Manias especulativas não são novidade. Como lembra Charles P. Kindleberger no livro Manias, Pânico e Crashes, a palavra “manias” tem como conotação uma perda de realidade ou de racionalidade, e até algo próximo à histeria ou insanidade em massa. Como lembra o autor, a história econômica é repleta de manias: manias de canais, manias de companhias ferroviárias, manias de companhias de capital aberto, manias de terras e várias outras.
O que move as pessoas a colocar seu dinheiro em ativos de alto risco é a crença de que, haja o que houver, seu valor continuará a subir, independentemente dos fundamentos econômicos a eles subjacentes. São bolhas que se expandem dando aos que estão dentro delas uma falsa sensação de segurança. Quando elas explodem, a euforia se transforma em pânico e ranger de dentes. A recente onda de especulação em torno das chamadas criptomoedas tem todas as características de uma nova mania. Como falou o escritor Nassim Taleb, autor de livros como “Cisne Negro” e “Antifrágil”, a criptomoeda é uma “doença contagiosa”: “Vai se espalhar e espalhar e seu preço vai disparar até a saturação. Quando todos os otários estiverem envolvidos, a crença dominante fará disso um investimento ‘óbvio’. Isso é fragilidade máxima” (Valor, 18/06).

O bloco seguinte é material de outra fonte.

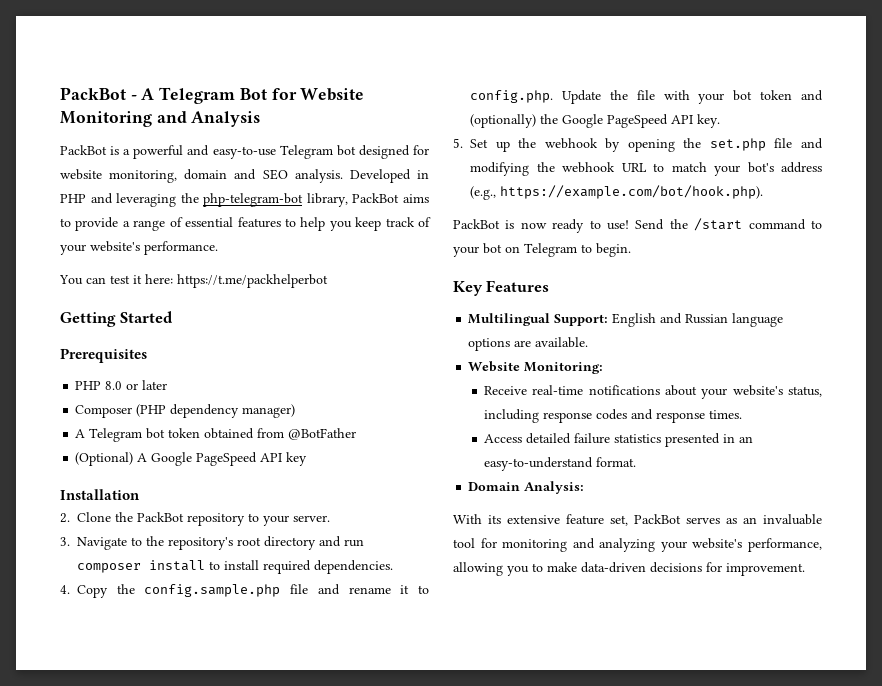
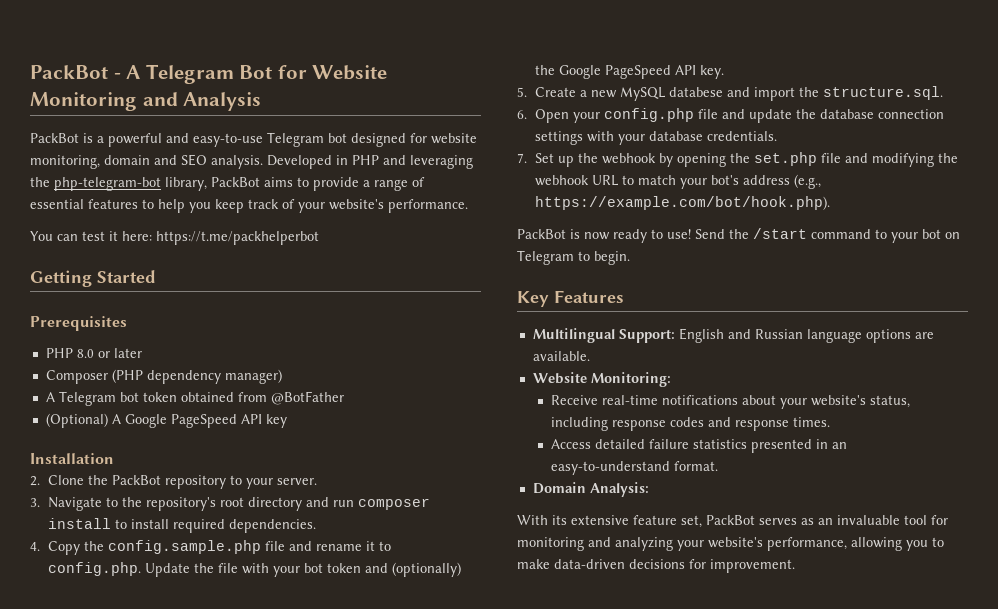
- 5. Set up the webhook by opening the set.php file and modifying the webhook URL to match your bot's address (e.g., https://example.com/bot/hook.php).
+ 5. Create a new MySQL databese and import the structure.sql.
+ 6. Open your config.php file and update the database connection settings with your database credentials.
+ 7. Set up the webhook by opening the set.php file and modifying the webhook URL to match your bot's address (e.g., https://example.com/bot/hook.php).

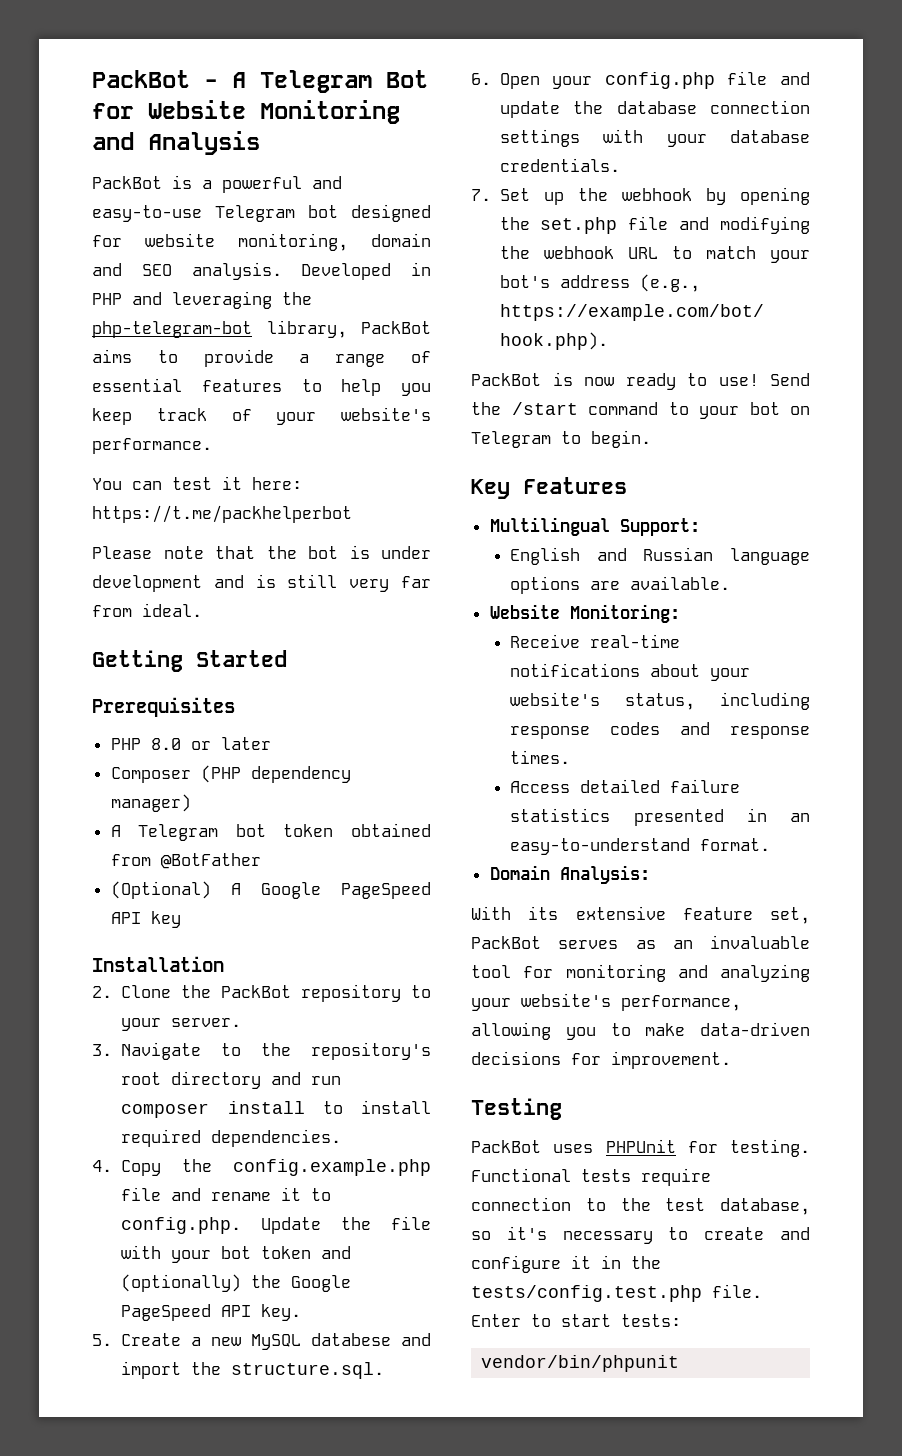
+ Please note that the bot is under development and is still very far from ideal.
- 4. Copy the config.sample.php file and rename it to config.php. Update the file with your bot token and (optionally) the Google PageSpeed API key.
+ 4. Copy the config.example.php file and rename it to config.php. Update the file with your bot token and (optionally) the Google PageSpeed API key.
- Multilingual Support: English and Russian language options are available.
+ Multilingual Support:
+ English and Russian language options are available.
+ Testing
+ PackBot uses PHPUnit for testing. Functional tests require connection to the test database, so it's necessary to create and configure it in the tests/config.test.php file. Enter to start tests:
+ vendor/bin/phpunit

Ainda segundo o autor, “o bitcoin não está competindo com as moedas fiduciárias, e sim com os “milhares de outros produtos de otário que nascem todo ano”.
Criadas depois da crise financeira de 2008 com a ideia de substituir o dinheiro físico que usamos, são “produzidas” por meio de sofisticados algoritmos que definem de antemão a quantidade de “moedas” que podem ser “garimpadas” pelos computadores. No caso do Bitcoin são 21 milhões, cujo “garimpo” se esgotaria em 2140. Tendo alcançado o valor recorde de US$ 69 mil em novembro passado, o Bitcoin foi negociado no final de junho por preços entre US$ 23 mil e US$ 18 mil, acarretando perda de 75% para quem comprou a moeda no pico e a vendeu na penúltima semana de junho. O mercado global de criptomoedas, que além do Bitcoin inclui algumas menos conhecidas, como o Ether, Dogecoin, entre outras, caiu de um total de US$ 3,2 trilhões para cerca US$ 1 trilhão em alguns meses.

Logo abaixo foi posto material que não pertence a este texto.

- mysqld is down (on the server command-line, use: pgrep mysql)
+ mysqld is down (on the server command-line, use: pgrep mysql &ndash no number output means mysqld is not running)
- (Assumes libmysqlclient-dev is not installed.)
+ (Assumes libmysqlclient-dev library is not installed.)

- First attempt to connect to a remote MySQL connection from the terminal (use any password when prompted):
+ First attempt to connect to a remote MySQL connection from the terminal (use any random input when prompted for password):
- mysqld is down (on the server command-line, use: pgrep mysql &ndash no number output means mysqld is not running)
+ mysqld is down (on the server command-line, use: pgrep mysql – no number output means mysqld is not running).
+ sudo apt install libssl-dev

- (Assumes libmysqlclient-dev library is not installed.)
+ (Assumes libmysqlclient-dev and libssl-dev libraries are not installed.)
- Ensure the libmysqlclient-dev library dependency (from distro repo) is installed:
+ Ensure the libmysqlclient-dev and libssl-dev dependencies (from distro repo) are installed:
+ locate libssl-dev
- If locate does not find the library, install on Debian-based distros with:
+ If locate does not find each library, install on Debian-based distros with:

Fonte: Financial Times, 17/06/2022
A “garimpagem” dessas criptomoedas é feita por redes de poderosos computadores que consomem quantidades astronômicas de energia. Levantamento da Universidade de Cambridge aponta que, em maio de 2021, o consumo anualizado na mineração de bitcoins chegou ao pico de 130 TWh (Terawatts-hora), mas que caiu desde então: em 26 de setembro, a média anualizada estava em 98 TWh. Se todo o setor de mineração de bitcoins fosse um país, seria o 34º maior consumidor de energia, à frente de países como Filipinas e Finlândia. O maior consumidor, com 6453 TWh por ano, era a China, que usa o carvão como principal fonte energética. Em setembro de 2021, a China, que também enfrenta escassez de energia, proibiu esse tipo de atividade em seu território. Em maio último, a empresa britânica FMI Minecraft Management anunciou um investimento de US$ 45 milhões na construção de um polo de mineração de criptomoedas na zona franca de Zapala, na Argentina. O objetivo, segundo os executivos da empresa, é minerar de 30 a 50 bitcoins por dia. A operação da Argentina terá um gasto de 100 MW e contará com a utilização de 30 mil máquinas. A escolha da Argentina para a instalação da nova “fábrica de bitcoins” se deve, segundo John Blount, fundador e CEO da empresa, à política fiscal na zona franca e à abundância de energia para abastecer os computadores dedicados à mineração (Valor 03/05/2022).
Isso tudo apenas evidencia o quanto o chamado capitalismo financeiro com suas novas estratégias de “gameficação” dos investimentos descolou-se do mundo real tornando a economia mundial ainda mais instável e sujeita a crises.